### Brief
Write out the entries exactly, leaving out every picture.

### Data for the task

[Start of Attachment]

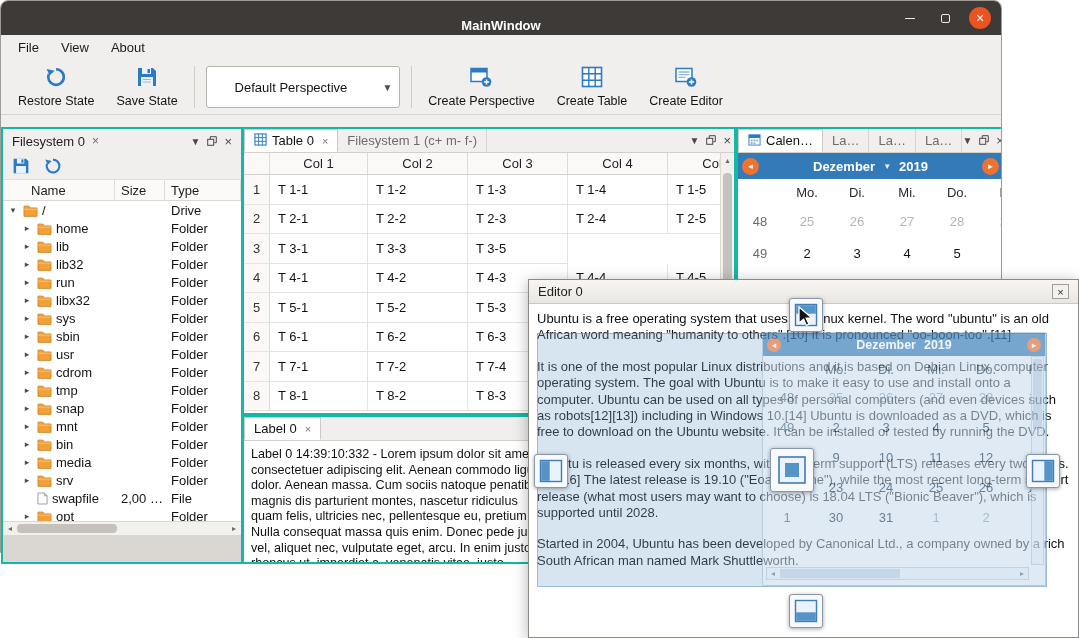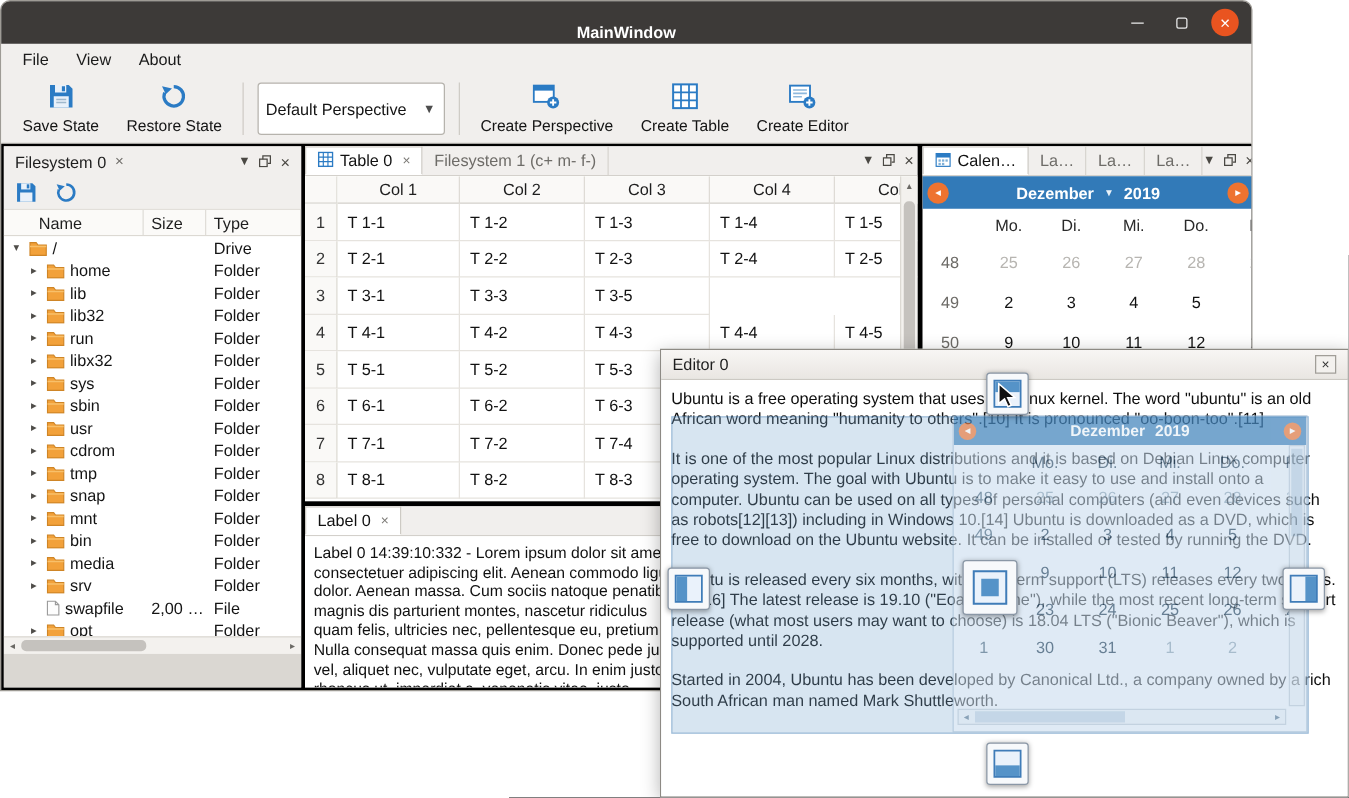--- a/index.html
+++ b/index.html
@@ -25,7 +25,7 @@
   .tb-btn .lbl{font-size:12.5px;color:#141414;white-space:nowrap;}
   .tb-sep{width:1px;height:42px;background:#cfccc6;margin:0 5px;}
   .combo{height:42px;min-width:142px;background:#fff;border:1px solid #b6b3ad;border-radius:3px;display:flex;align-items:center;margin:0 6px;}
-  .combo .val{flex:1;padding:0 6px;color:#141414;white-space:nowrap;}
+  .combo .val{flex:1;padding:0 28px;color:#141414;white-space:nowrap;}
   .combo .arrow{width:24px;align-self:stretch;display:flex;align-items:center;justify-content:center;color:#4d4d4d;font-size:10px;}
 
   

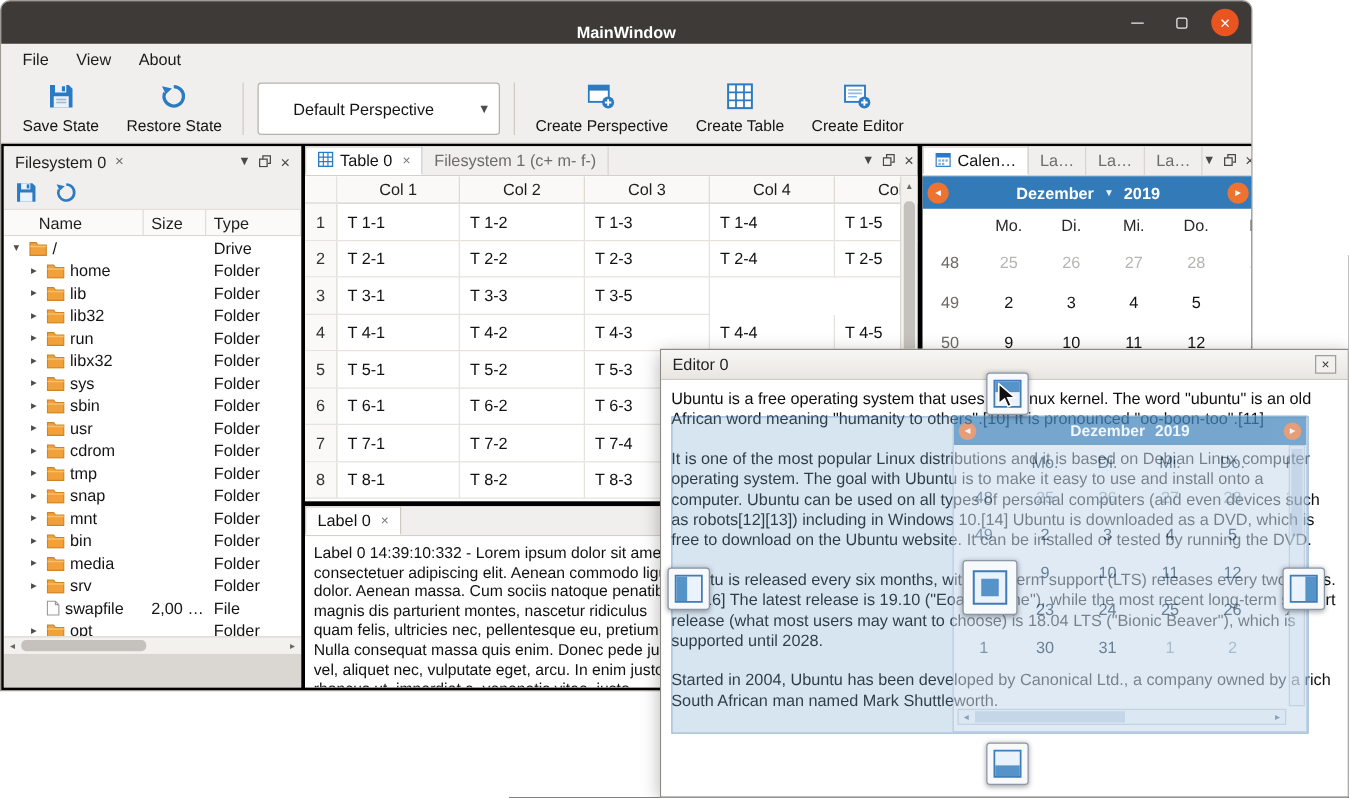--- a/index.html
+++ b/index.html
@@ -158,6 +158,13 @@
     <div class="toolbar">
       <div class="tb-btn">
         <span><svg width="22" height="22" viewBox="0 0 22 22">
+              <path d="M11 3.2a7.8 7.8 0 1 1-7.2 4.8" fill="none" stroke="#2b7bc4" stroke-width="2.6"></path>
+              <path d="M1.6 3l3 6.4 5-4.6z" fill="#2b7bc4"></path>
+            </svg></span>
+        <span class="lbl">Restore State</span>
+      </div>
+      <div class="tb-btn">
+        <span><svg width="22" height="22" viewBox="0 0 22 22">
               <path d="M2 2h15l3 3v15H2z" fill="#2b7bc4"></path>
               <rect x="6" y="2" width="9" height="6" fill="#e9f1fa"></rect>
               <rect x="11.5" y="3" width="2.5" height="4" fill="#2b7bc4"></rect>
@@ -165,13 +172,6 @@
               <path d="M7 13.5h8M7 16h8" stroke="#9fb8cc" stroke-width="1.2"></path>
             </svg></span>
         <span class="lbl">Save State</span>
-      </div>
-      <div class="tb-btn">
-        <span><svg width="22" height="22" viewBox="0 0 22 22">
-              <path d="M11 3.2a7.8 7.8 0 1 1-7.2 4.8" fill="none" stroke="#2b7bc4" stroke-width="2.6"></path>
-              <path d="M1.6 3l3 6.4 5-4.6z" fill="#2b7bc4"></path>
-            </svg></span>
-        <span class="lbl">Restore State</span>
       </div>
       <div class="tb-sep"></div>
       <div class="combo">

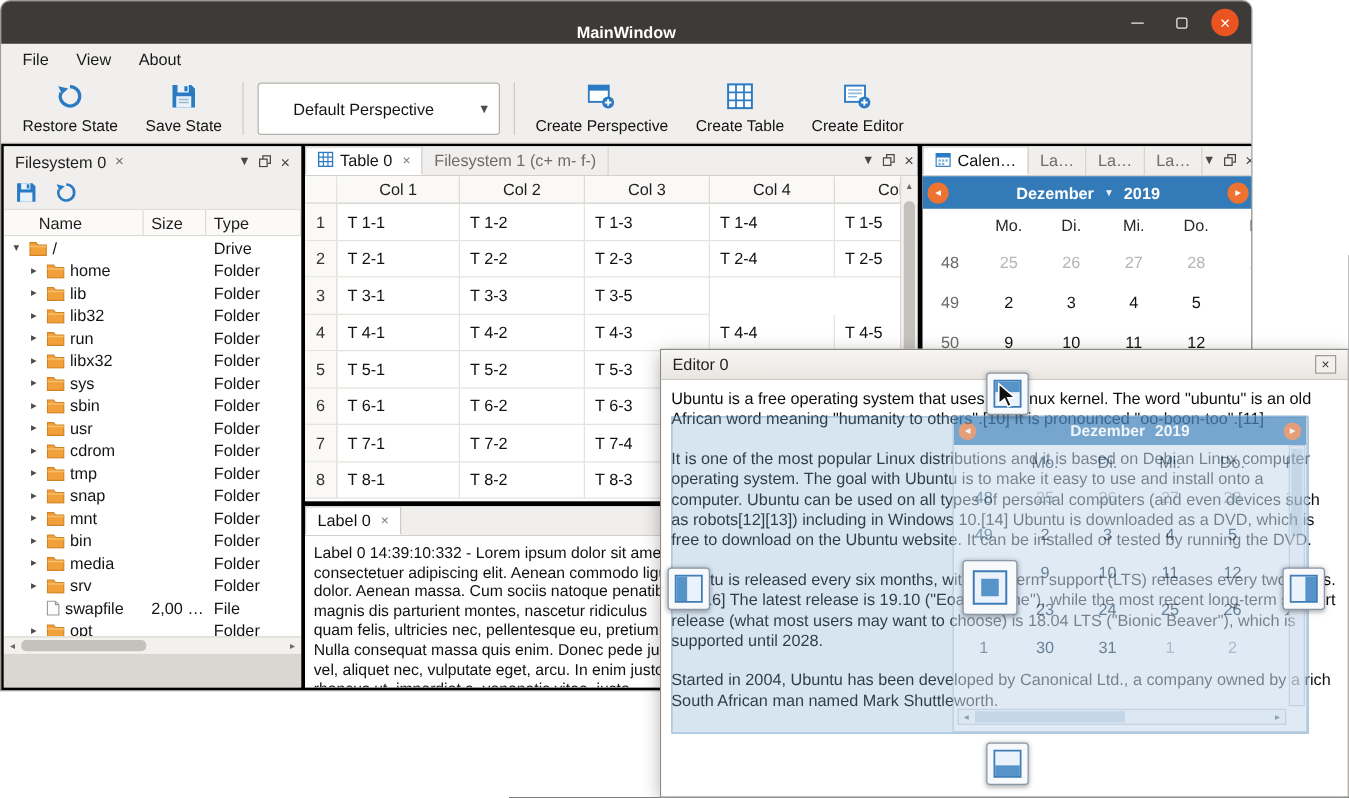--- a/index.html
+++ b/index.html
@@ -29,7 +29,7 @@
   .combo .arrow{width:24px;align-self:stretch;display:flex;align-items:center;justify-content:center;color:#4d4d4d;font-size:10px;}
 
   
-  .dock-area{position:relative;height:437px;background:#000000;overflow:hidden;}
+  .dock-area{position:relative;height:437px;background:#14b8a6;overflow:hidden;margin-top:12px;}
   .panel{position:absolute;background:#fff;overflow:hidden;}
 
   .panel-header{height:24px;background:#f1efed;display:flex;align-items:center;padding:0 6px;}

[End of Attachment]

### Solution
--- a/index.html
+++ b/index.html
@@ -25,7 +25,7 @@
   .tb-btn .lbl{font-size:12.5px;color:#141414;white-space:nowrap;}
   .tb-sep{width:1px;height:42px;background:#cfccc6;margin:0 5px;}
   .combo{height:42px;min-width:142px;background:#fff;border:1px solid #b6b3ad;border-radius:3px;display:flex;align-items:center;margin:0 6px;}
-  .combo .val{flex:1;padding:0 6px;color:#141414;white-space:nowrap;}
+  .combo .val{flex:1;padding:0 28px;color:#141414;white-space:nowrap;}
   .combo .arrow{width:24px;align-self:stretch;display:flex;align-items:center;justify-content:center;color:#4d4d4d;font-size:10px;}
 
   

--- a/index.html
+++ b/index.html
@@ -158,6 +158,13 @@
     <div class="toolbar">
       <div class="tb-btn">
         <span><svg width="22" height="22" viewBox="0 0 22 22">
+              <path d="M11 3.2a7.8 7.8 0 1 1-7.2 4.8" fill="none" stroke="#2b7bc4" stroke-width="2.6"></path>
+              <path d="M1.6 3l3 6.4 5-4.6z" fill="#2b7bc4"></path>
+            </svg></span>
+        <span class="lbl">Restore State</span>
+      </div>
+      <div class="tb-btn">
+        <span><svg width="22" height="22" viewBox="0 0 22 22">
               <path d="M2 2h15l3 3v15H2z" fill="#2b7bc4"></path>
               <rect x="6" y="2" width="9" height="6" fill="#e9f1fa"></rect>
               <rect x="11.5" y="3" width="2.5" height="4" fill="#2b7bc4"></rect>
@@ -165,13 +172,6 @@
               <path d="M7 13.5h8M7 16h8" stroke="#9fb8cc" stroke-width="1.2"></path>
             </svg></span>
         <span class="lbl">Save State</span>
-      </div>
-      <div class="tb-btn">
-        <span><svg width="22" height="22" viewBox="0 0 22 22">
-              <path d="M11 3.2a7.8 7.8 0 1 1-7.2 4.8" fill="none" stroke="#2b7bc4" stroke-width="2.6"></path>
-              <path d="M1.6 3l3 6.4 5-4.6z" fill="#2b7bc4"></path>
-            </svg></span>
-        <span class="lbl">Restore State</span>
       </div>
       <div class="tb-sep"></div>
       <div class="combo">

--- a/index.html
+++ b/index.html
@@ -29,7 +29,7 @@
   .combo .arrow{width:24px;align-self:stretch;display:flex;align-items:center;justify-content:center;color:#4d4d4d;font-size:10px;}
 
   
-  .dock-area{position:relative;height:437px;background:#000000;overflow:hidden;}
+  .dock-area{position:relative;height:437px;background:#14b8a6;overflow:hidden;margin-top:12px;}
   .panel{position:absolute;background:#fff;overflow:hidden;}
 
   .panel-header{height:24px;background:#f1efed;display:flex;align-items:center;padding:0 6px;}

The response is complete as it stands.